While not all data has the same level of need for encryption, you should note that the internet is a “wild wild west.” Anything goes, and anything can be used against you. Take internet service providers as an example. They have the easiest access to your internet usage. Any data you allow them to see, a la unsecured websites, they will track and use as they see fit. Some traffic might need to be reported to law enforcement, while other traffic can be sold to advertisers so that they can target specific ads based on your behavior.

No one doubts the need for a secure internet, but critics have been quick to point out that Google is taking a “bullying” approach. “The fact is that they’re forcing it,” says Dave Winer, a web developer, who also wrote a detailed objection in February. “They’re just the tech industry. The web is so much bigger than the tech industry. That’s the arrogance of this.” He’s gone on to state that not all web developers have the capacity or funding to implement HTTPS for all of their modern, live, or legacy websites. “Was this the only way to achieve this end? Because this is draconian. If this were done properly, it would have been deliberated, and a lot of people who aren't in the tech industry would have had a say in it.”

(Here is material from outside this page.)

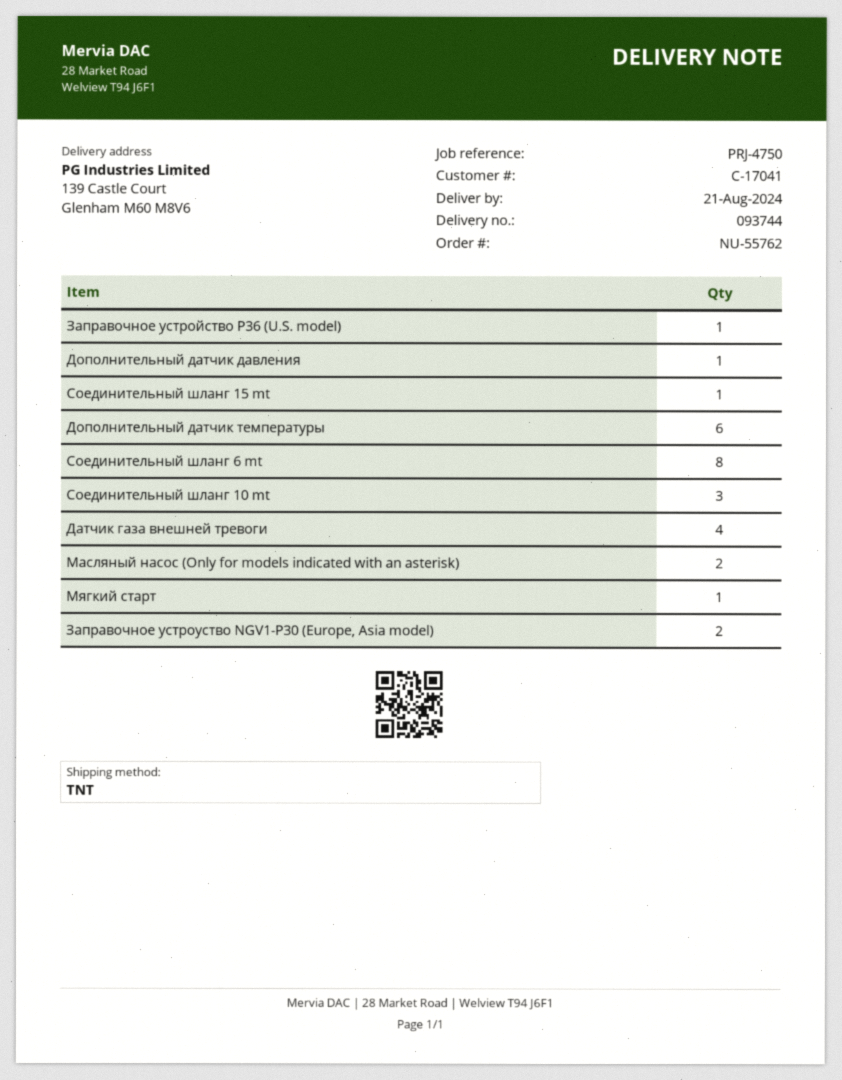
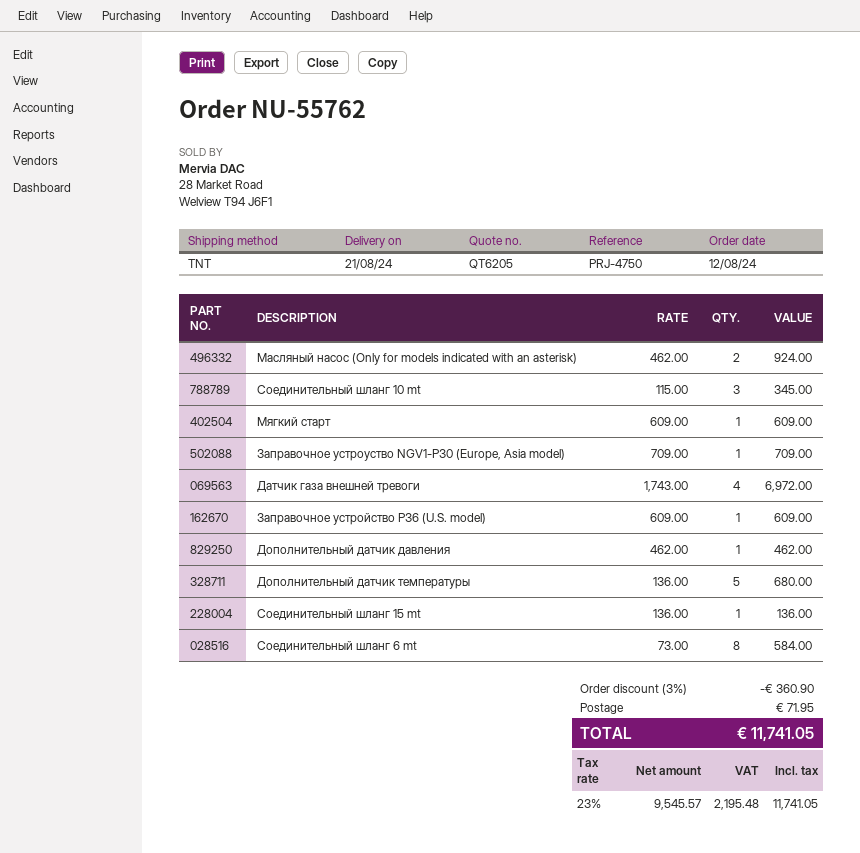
Дополнительный датчик температуры: 6 -> 5
Заправочное устроуство NGV1-P30 (Europe, Asia model): 2 -> 1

Nevertheless, Google has now forced the entire developer community to prioritize HTTPS on their websites. Whether it was the right approach is a topic for years to come, but it will bring faster implementation in the end. Firefox is said to be joining Google in showing warnings on non-secure websites. Together, they hold 73% of the internet browser market share, which means a lot of people are going to be “warned” that they are visiting a “non-secure” website.

Luckily, for a great number of web developers who manage websites with lower-than-average complexities, implementing HTTPS has never been easier, faster, or less expensive. Let’s Encrypt, for example, has been making HTTPS certificates available for free through their partnerships with popular hosting companies. As of today, Let’s Encrypt is securing over 115 million websites. “Expecting every website to enable HTTPS would have been unreasonable prior to the existence of Let's Encrypt, which lowers financial, technical, and educational barriers to enabling HTTPS,” says Josh Aas, cofounder of Internet Security Research Group, the organization behind Let’s Encrypt. “Our focus on ease of use at scale has been a primary driver behind the incredible growth in HTTPS deployment in recent years.”

For now, Google Chrome is displaying a green padlock with the word “Secure” next to a URL that is encrypting a visitor’s connection. When you visit a non-secure website, you will see a “Not Secure” warning in grey letters in the same location. Come October, however, Google will show the same warning in red letters. “Encryption is something that web users should expect by default,” says Chrome security product manager Emily Schechter. She is one of the pioneers behind Google’s continuous pressure on the development community to secure the internet completely.